WHAT IS EXPECTED - Retype all of the listing exactly, passing over any picture you find.

SOURCE MATERIAL -
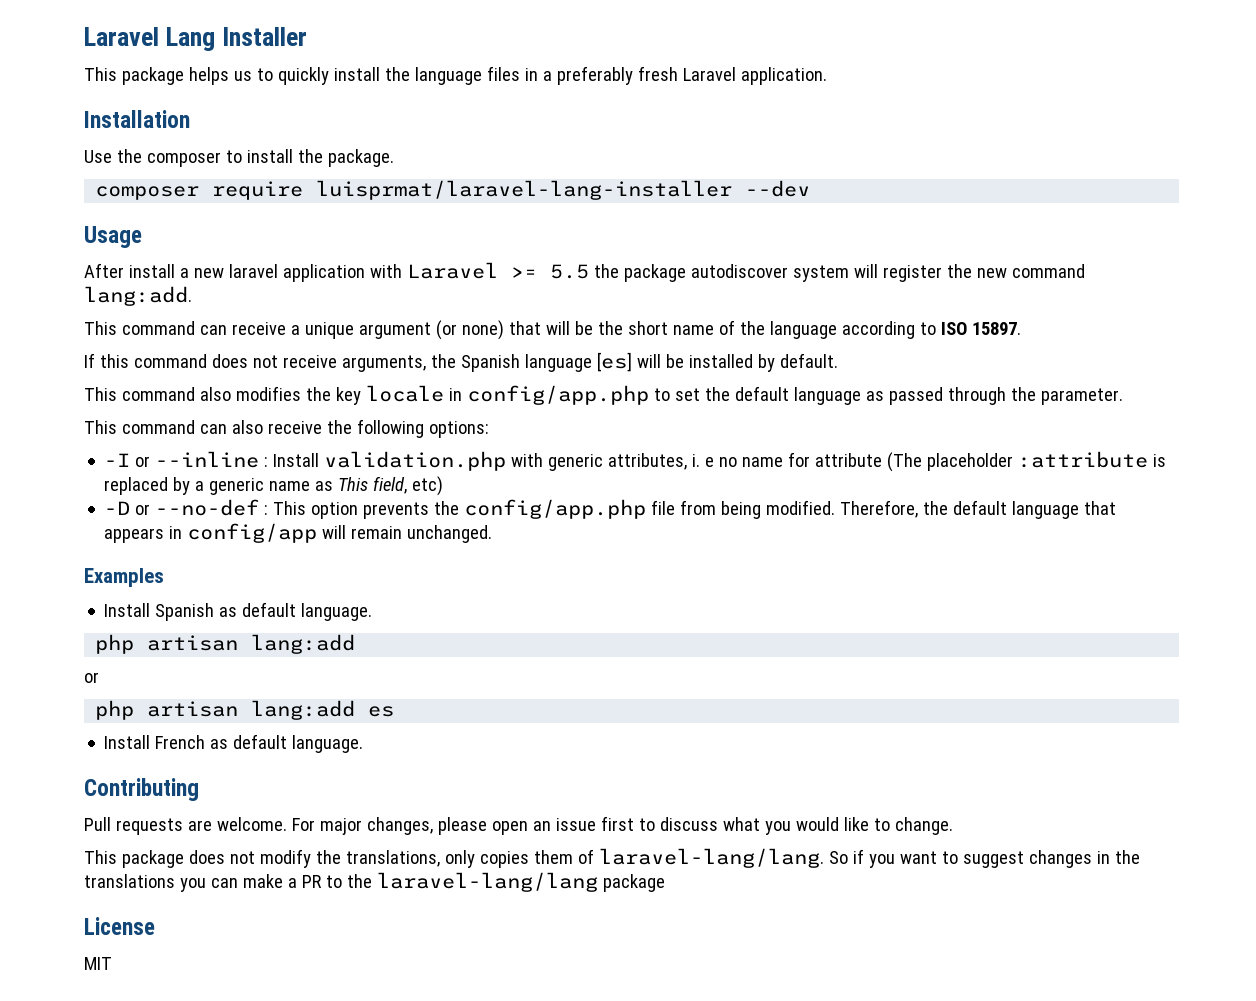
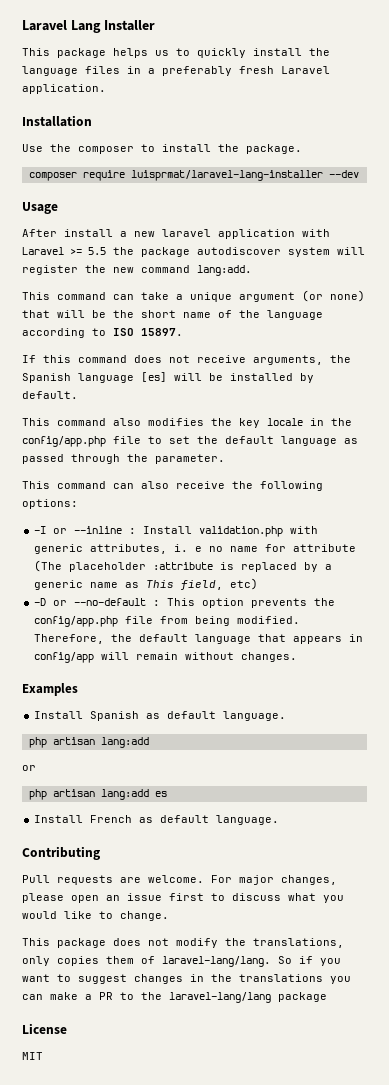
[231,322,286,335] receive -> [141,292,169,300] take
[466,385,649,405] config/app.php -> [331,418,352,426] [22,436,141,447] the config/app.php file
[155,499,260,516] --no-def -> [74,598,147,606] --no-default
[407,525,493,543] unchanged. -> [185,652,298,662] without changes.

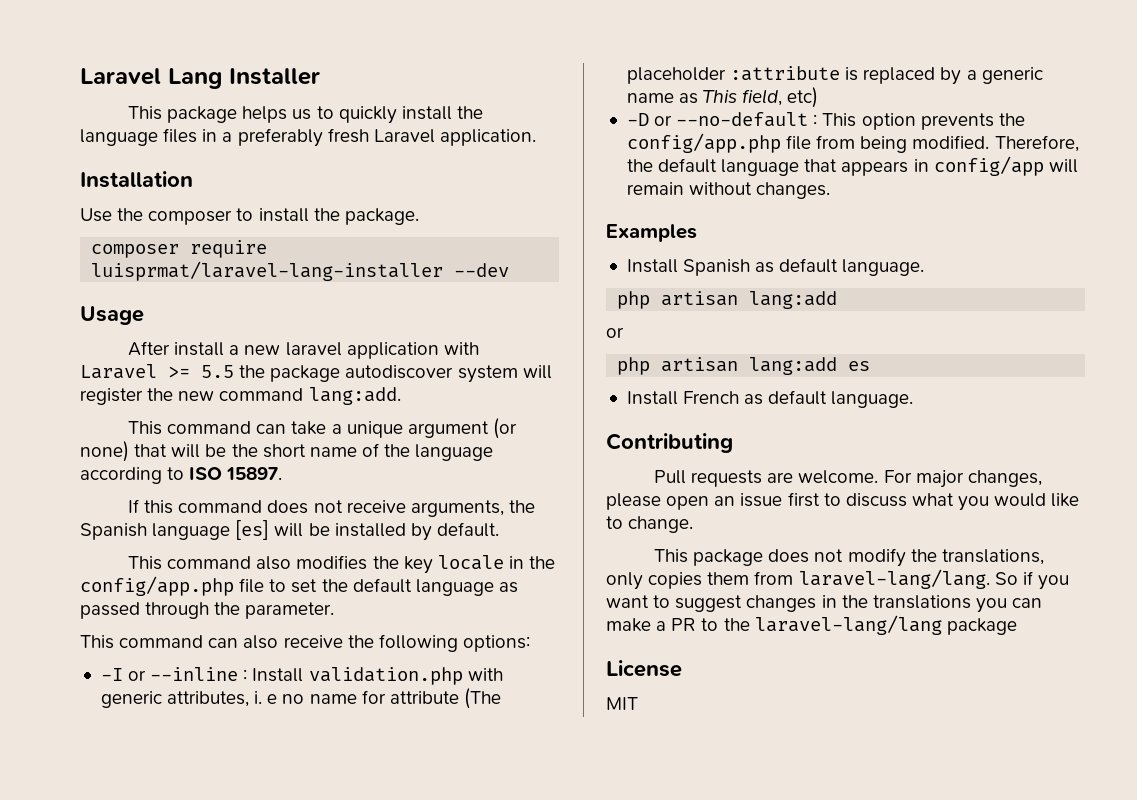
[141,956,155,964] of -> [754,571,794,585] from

THE COMPLETED TASK -
[231,322,286,335] receive -> [141,292,169,300] take
[466,385,649,405] config/app.php -> [331,418,352,426] [22,436,141,447] the config/app.php file
[155,499,260,516] --no-def -> [74,598,147,606] --no-default
[407,525,493,543] unchanged. -> [185,652,298,662] without changes.

[141,956,155,964] of -> [754,571,794,585] from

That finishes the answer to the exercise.